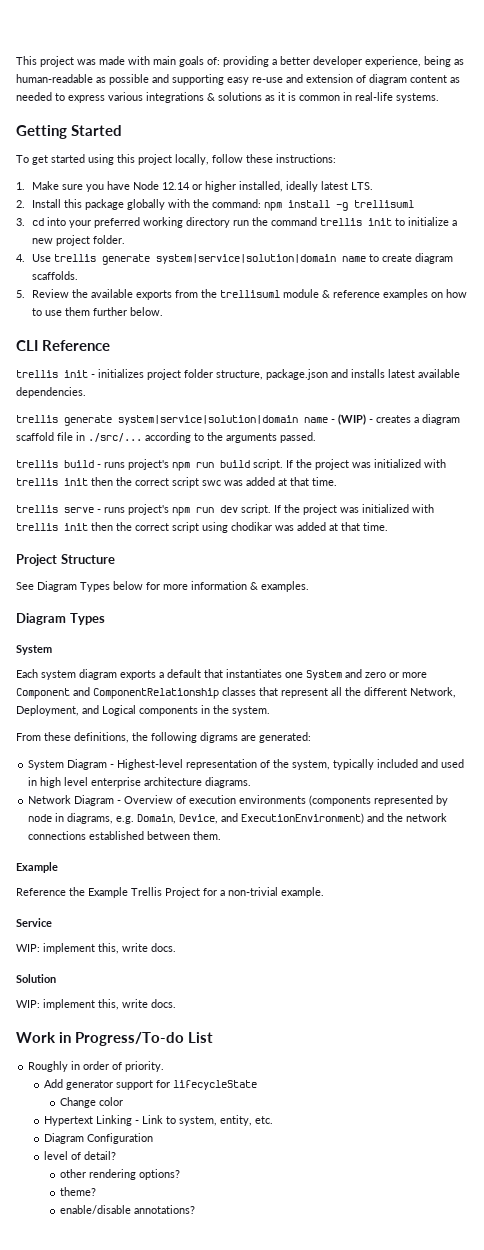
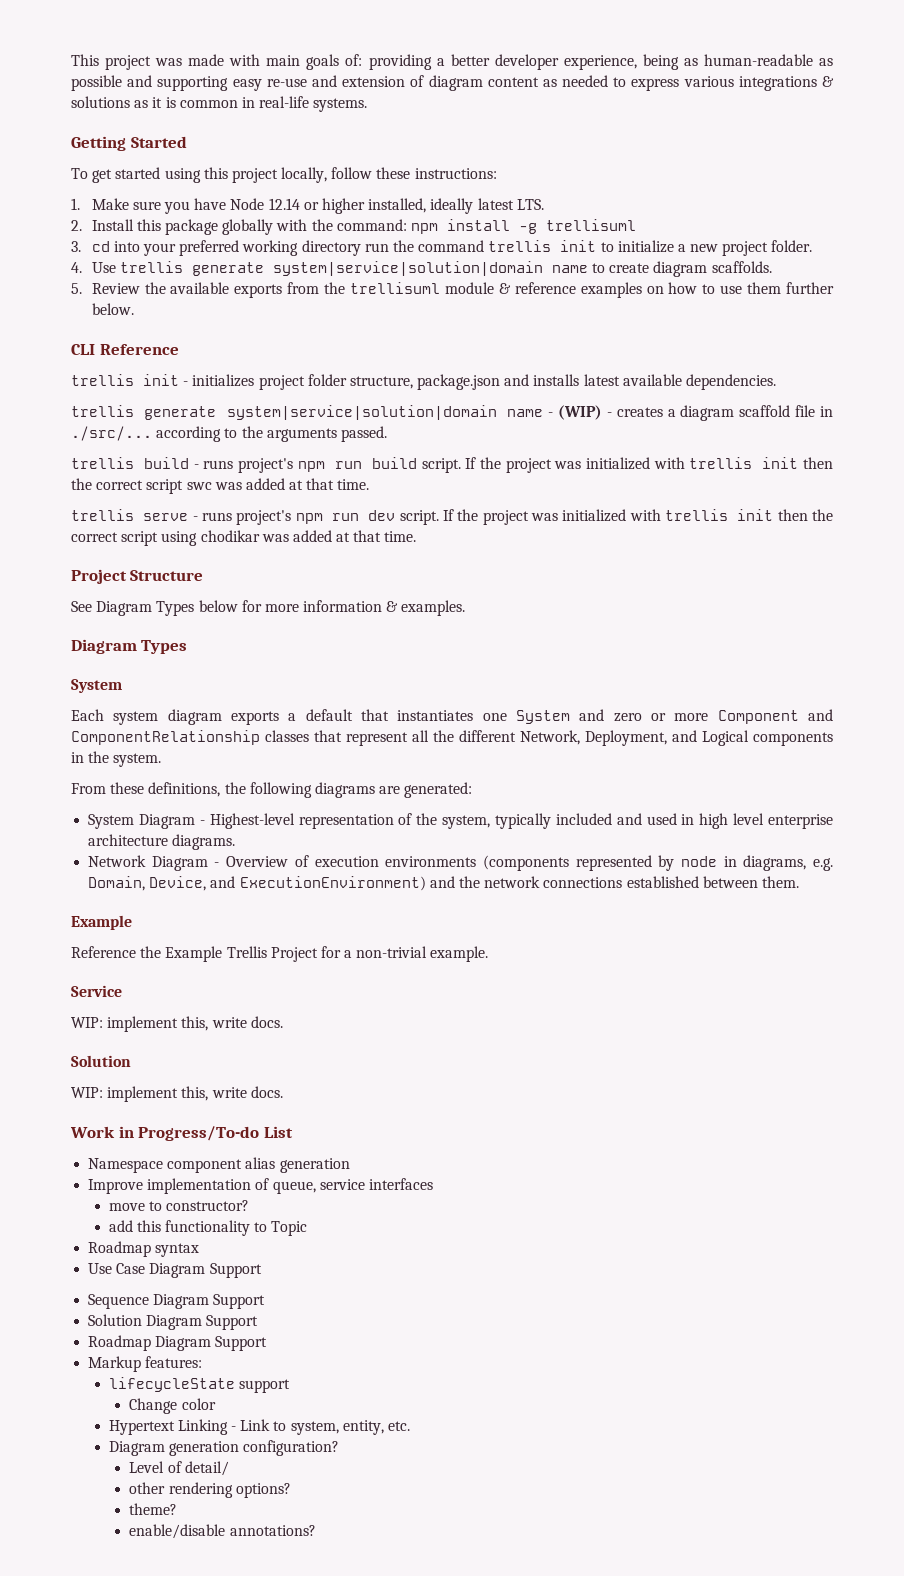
[200,732,238,743] digrams -> [314,782,375,798] diagrams
[28,1061,165,1072] [44,1079,114,1090] Roughly in order of priority. // Add generator -> [88,1157,350,1173] [88,1178,433,1194] [108,1200,250,1211] [108,1220,308,1236] [88,1241,200,1257] [88,1263,262,1278] [88,1294,266,1309] [88,1314,259,1330] [88,1335,268,1351] [88,1356,203,1372] [108,1377,235,1392] Namespace component alias generation // Improve implementation of queue, service interfaces // move to constructor? // add this functionality to Topic // Roadmap syntax // Use Case Diagram Support // Sequence Diagram Support // Solution Diagram Support // Roadmap Diagram Support // Markup features: // lifecycleState
[156,1080,258,1090] for lifecycleState -> (290, 1386) none
[87,1133,154,1144] [44,1151,117,1160] Configuration // level of detail? -> [168,1440,340,1456] [129,1461,229,1476] generation configuration? // Level of detail/

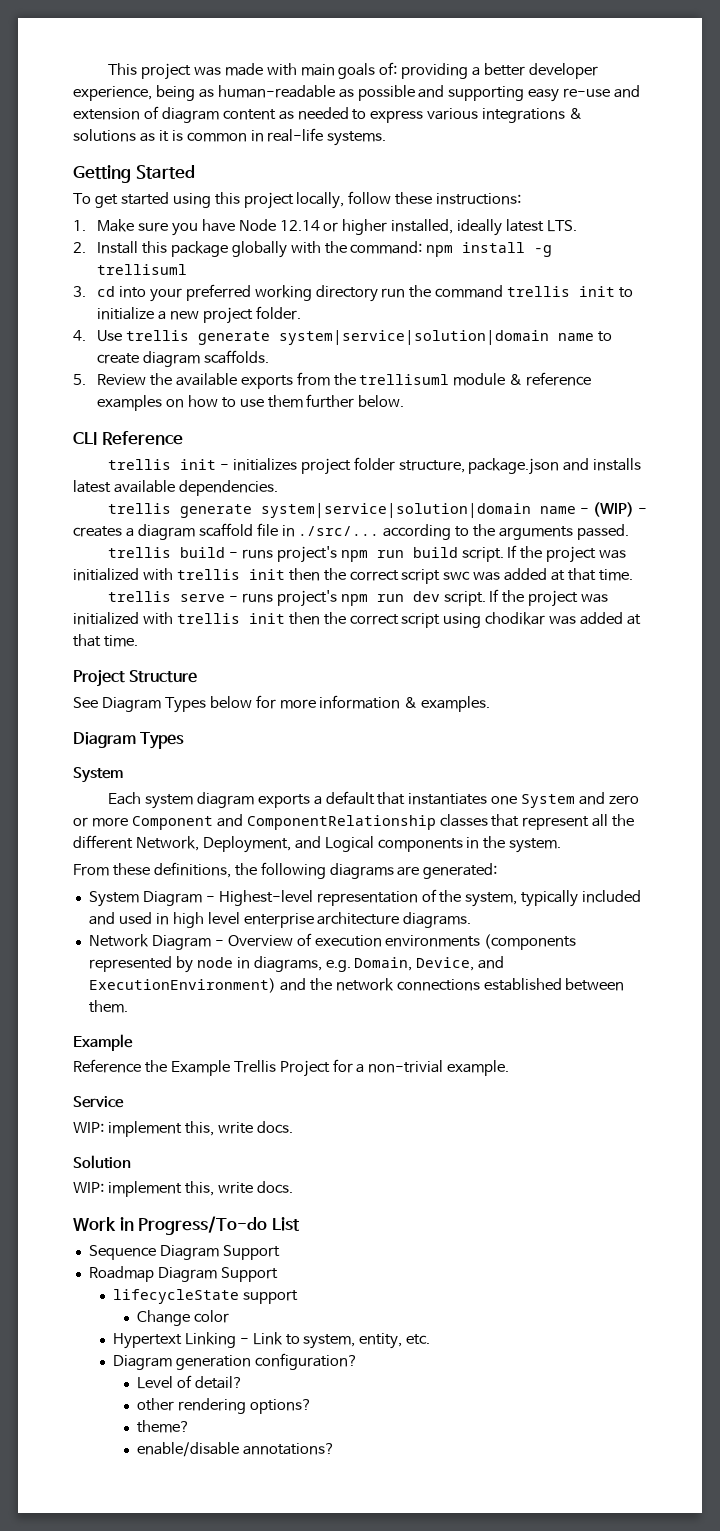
[88,1157,350,1173] [88,1178,433,1194] [108,1200,250,1211] [108,1220,308,1236] [88,1241,200,1257] [88,1263,262,1278] // Namespace component alias generation // Improve implementation of queue, service interfaces // move to constructor? // add this functionality to Topic // Roadmap syntax // Use Case Diagram Support -> (300, 1224) none
[88,1314,259,1330] // Solution Diagram Support -> (280, 1252) none
[88,1356,203,1372] // Markup features: -> (278, 1274) none
[184,1461,229,1476] detail/ -> [194,1376,243,1389] detail?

=======

### Task description
How many lines in the entries above hold the word "Solution"? Reply with the number by itself.

### Written answer
2